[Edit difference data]
- - -

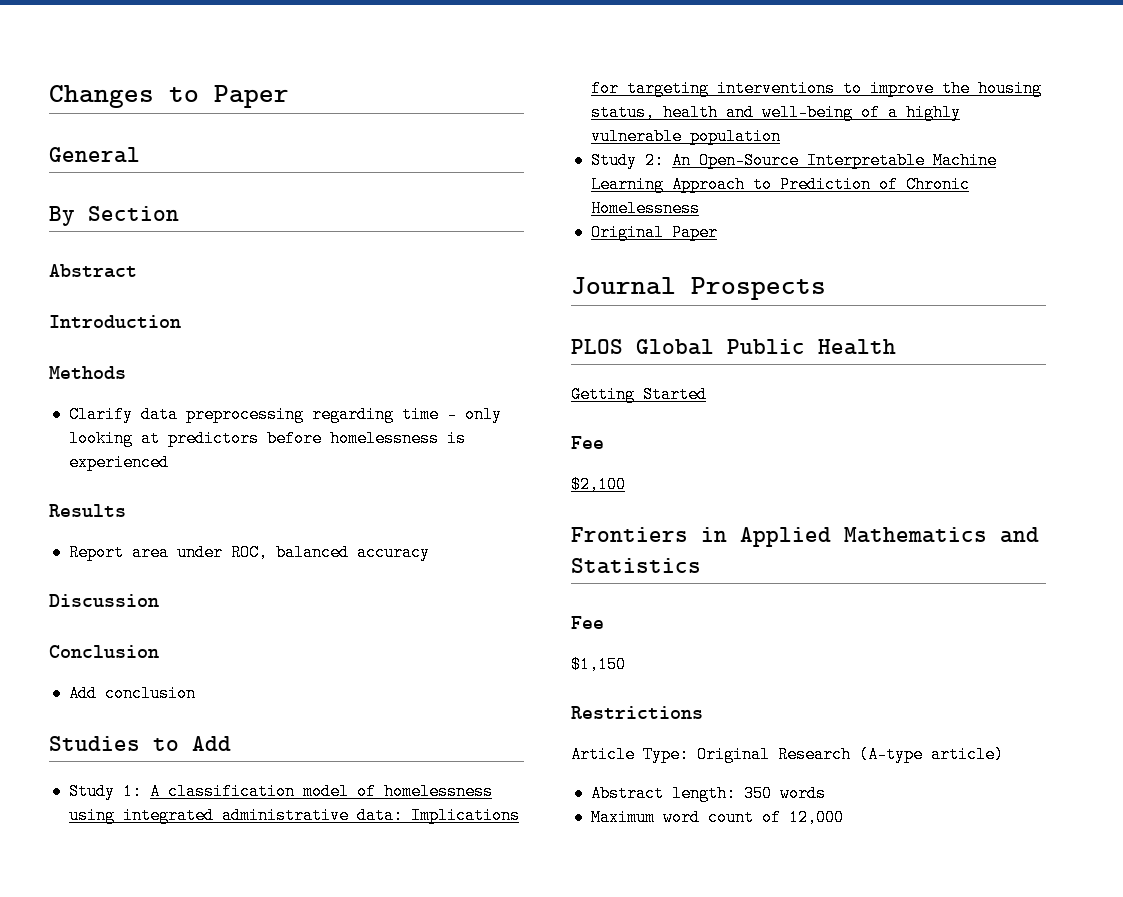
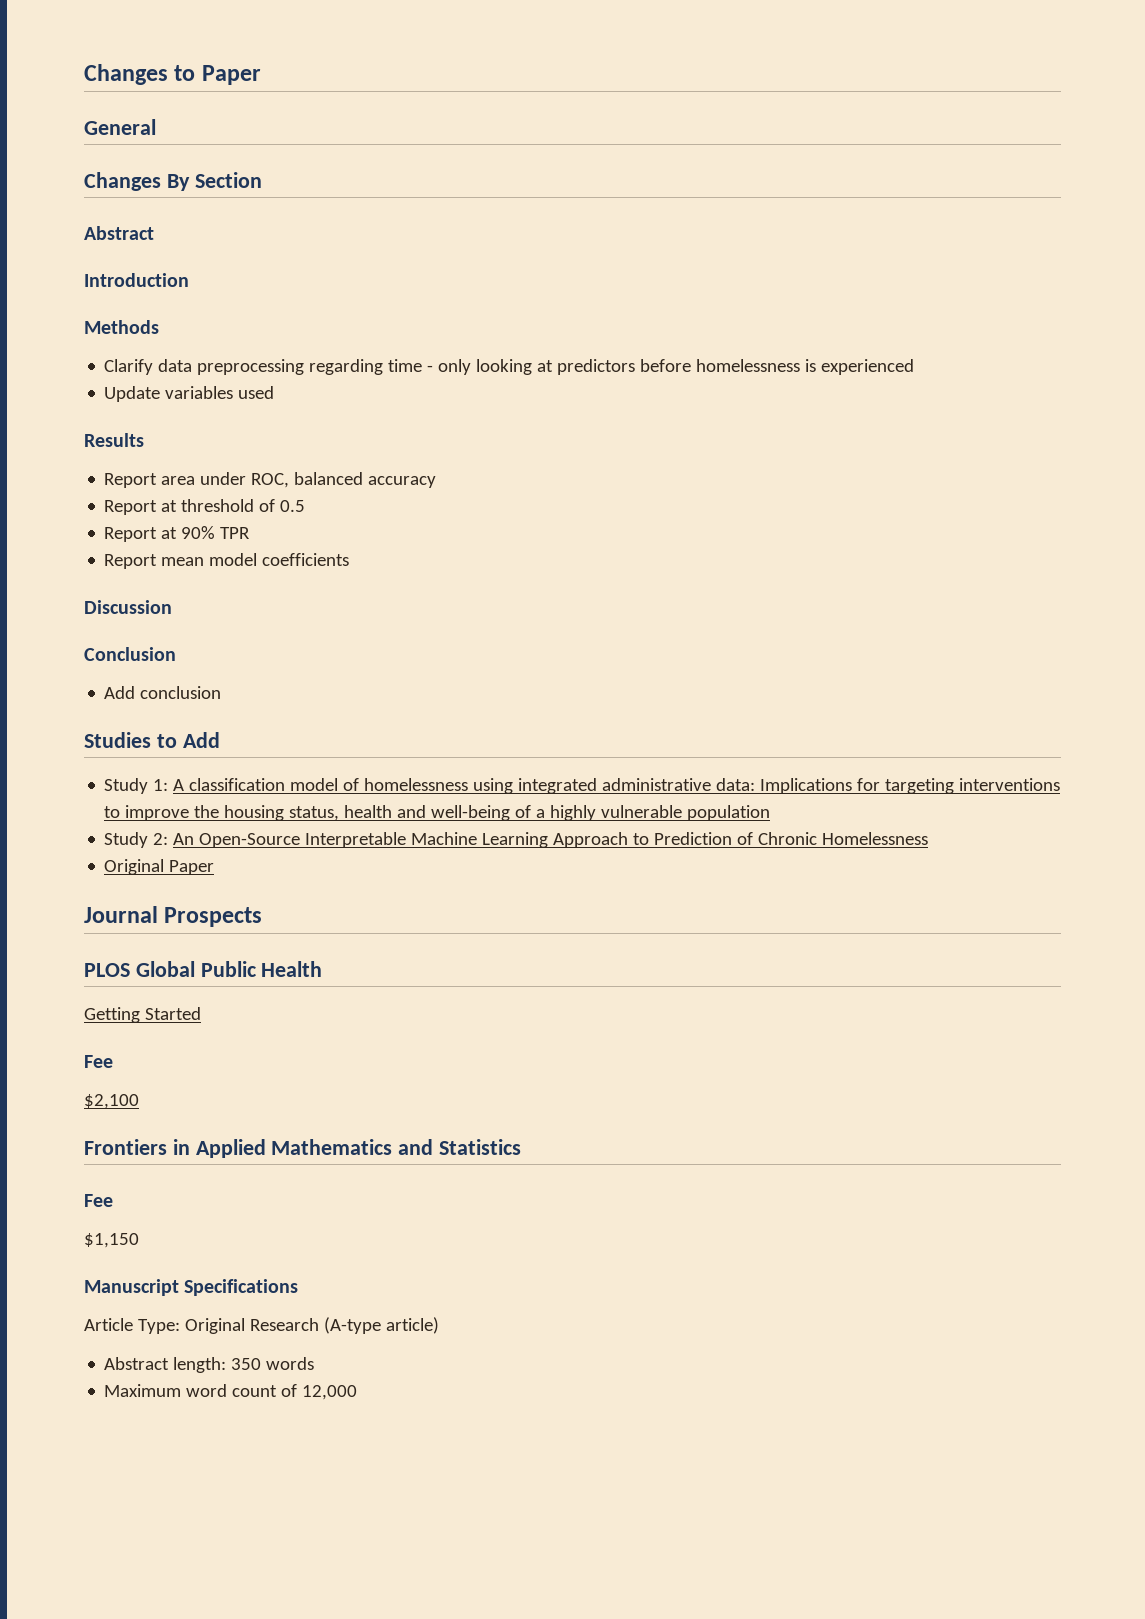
- By Section
+ Changes By Section
+ Update variables used
+ Report at threshold of 0.5
+ Report at 90% TPR
+ Report mean model coefficients
- Restrictions
+ Manuscript Specifications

- - -

What the exercise asks
Make an exact copy of the records above, with the pictures left out.

Response
- By Section
+ Changes By Section
+ Update variables used
+ Report at threshold of 0.5
+ Report at 90% TPR
+ Report mean model coefficients
- Restrictions
+ Manuscript Specifications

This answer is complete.